A reforma tributária e a chance de melhorar o ambiente de negócios no Brasil

A reforma tributária e a chance de melhorar o ambiente de negócios no Brasil

Rafael Lima*

31 de agosto de 2020 | 15h57

Rafael Lima. Foto: Divulgação

A reforma tributária era a grande aposta do ano de 2020, mas as circunstâncias ocasionadas pela pandemia acabaram atrasando os planos daqueles que ansiavam por um avanço rápido nesse tema.

Das três propostas existentes – apresentadas pelo Congresso, pelo Senado e pelo governo federal –, a da equipe econômica de Paulo Guedes foi recebida com grande comemoração, mas o setor privado, que também aguardava com ansiedade, parece ainda não ter uma clara noção do que a reforma pode ser.

Atualmente, o Brasil combina um sistema tributário altamente complexo a uma carga tributária alta. De fato, o país precisa de uma reforma que torne o sistema mais simples e transparente. Sem contar a alta tributação dos produtos e serviços que atingem diretamente o bolso do consumidor final, sendo essas algumas das principais preocupações do setor privado em relação ao ambiente de negócios.

O sistema tributário atual possui cinco tributos que incidem diretamente sobre o consumo – PIS, Cofins, ICMS, IPI e ISS –, que são administrados pela União, 26 estados – além do Distrito Federal – e mais de 5.500 municípios. Estes tributos ainda podem ser ramificados em diversas regras de tributação, como nos casos das tributações monofásicas, as substituições tributárias, as retenções de fonte, os diferenciais de alíquotas e as transações com o exterior.
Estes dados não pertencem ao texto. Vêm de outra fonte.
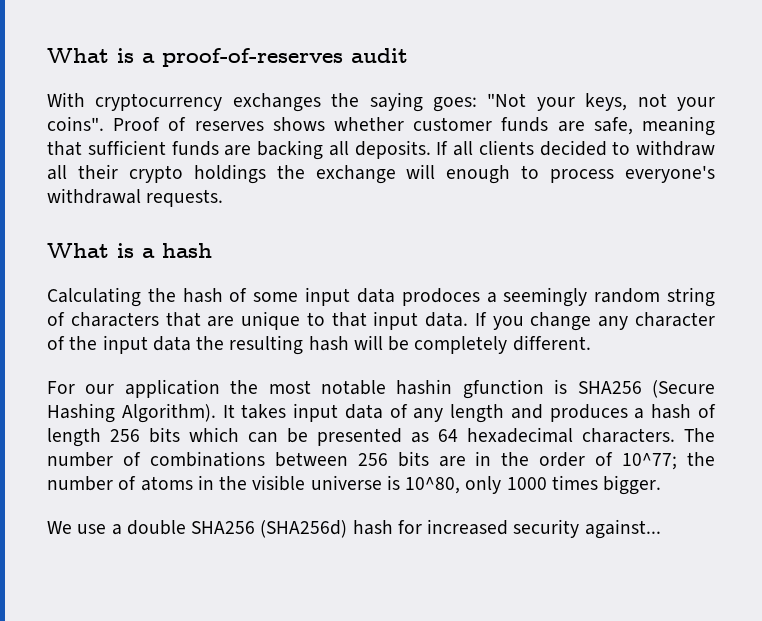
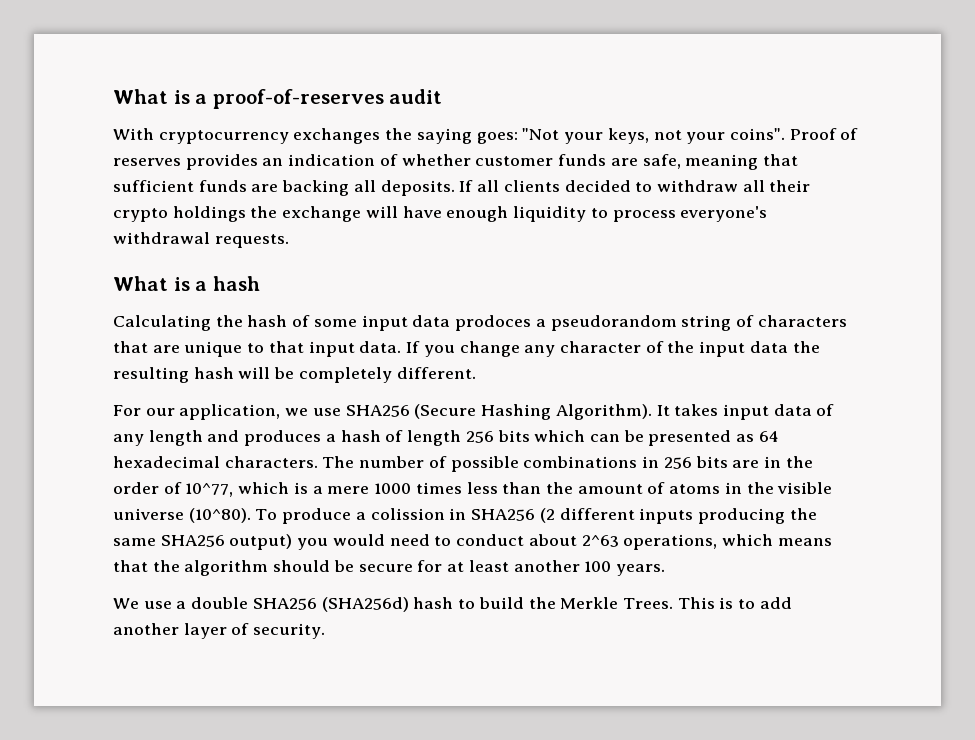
[272,117,325,131] shows -> [185,154,398,170] provides an indication of
[446,165,511,184] enough -> [402,206,587,222] have enough liquidity
[503,287,661,307] seemingly random -> [550,315,677,331] pseudorandom
[124,379,568,399] application the most notable hashin gfunction is -> [179,404,341,420] application, we use
[149,451,348,467] combinations between -> [450,456,660,472] possible combinations in
[622,452,715,470] [47,476,113,491] 10^77; the number -> [185,482,643,497] 10^77, which is a mere 1000 times less than the amount
[386,475,662,495] is 10^80, only 1000 times bigger. -> [188,508,817,524] [113,534,832,550] [113,560,665,576] (10^80). To produce a colission in SHA256 (2 different inputs producing the same SHA256 output) you would need to conduct about 2^63 operations, which means that the algorithm should be secure for at least another 100 years.
[397,519,661,539] for increased security against... -> [458,597,792,609] [113,623,326,639] to build the Merkle Trees. This is to add another layer of security.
Em geral, as regras da União são uniformes em todo o território nacional, mas não escapam em relação ao nível de complexidade que atinge empresas de todos os portes. No caso dos tributos estaduais e municipais, a complexidade se torna ainda maior porque a legislação que estabelece normas gerais concede uma parcela de autonomia para que estas administrações possam regular os fatos tributáveis, alíquotas e muitas outras especificidades que tornam o dia a dia das empresas ainda mais complicado.

As propostas apresentadas pelo Congresso e pelo Senado apontam para um modelo de reforma que altera a Constituição Federal, tendo um efeito cascata sobre as normas que hoje regulam a tributação sobre o consumo. Estas propostas alteram regras de direito tributário que hoje norteiam grandes assuntos do sistema tributário nacional. Por sua vez, a proposta apresentada pelo governo federal unifica as contribuições para o PIS e para a Cofins, dois tributos federais que incidem sobre bases idênticas, sendo que o novo tributo, a Contribuição sobre Bens e Serviços (CBS), representará um aumento da carga tributária para alguns setores.

A proposta apresentada pelo governo dá margem ao questionamento de que faz sentido unificar dois tributos e manter as demais regras que hoje tornam o sistema tributário complexo. Muitos ainda poderiam se perguntar se o chamado “fatiamento” da reforma pode ser entendido como a reforma tributária que o país precisa e tem esperado há anos.

Fato é que o atual sistema tributário brasileiro não é claro e nem transparente. A quantidade de normas mal redigidas e conflitantes é tão grande que frequentemente deixa o setor privado sem saber o que fazer e como cumprir a infinidade de regras existentes.

Para piorar, muitas vezes a interpretação da administração tributária chega a ser altamente tendenciosa, buscando atender o interesse de arrecadação tributária, sem fazer jus ao que seria justo para o contribuinte. Um dos problemas é de que a carga tributária muitas vezes pode depender de interpretação de quem dá as cartas.

A preocupação em torno da reforma é que ela é justamente o remédio para corrigir muitas das distorções existentes no sistema tributário atual, o que poderia ser o grande marco para a melhoria do ambiente de negócios do Brasil.

As propostas apresentadas ainda estão em discussão nas comissões do Congresso Nacional, mas podem dar uma ideia de como vão impactar o ambiente de negócios do país. No entanto, a votação das reformas pode contar com outros aspectos políticos do momento – dívida dos governos com a pandemia e eleições municipais, por exemplo –, podendo atrasar ainda mais todo o processo de votação dos textos.

As empresas precisam acompanhar essas movimentações, buscando entender como as alterações podem impactar na tributação de seus negócios e estabelecendo um planejamento com a devida antecedência.

Em nível de proposta, ainda é cedo para determinar os reais impactos que a reforma tributária provocará na economia, sobretudo na formação de preço das vendas e nos planejamentos estratégicos que foram desenhados num ambiente diferente daquele em que a reforma tende a ser votada.

É provável que determinados setores da economia podem ser mais ou menos afetados pela reforma tributária. Neste momento, o melhor a se fazer é observar atentamente os rumos que serão dados a ela.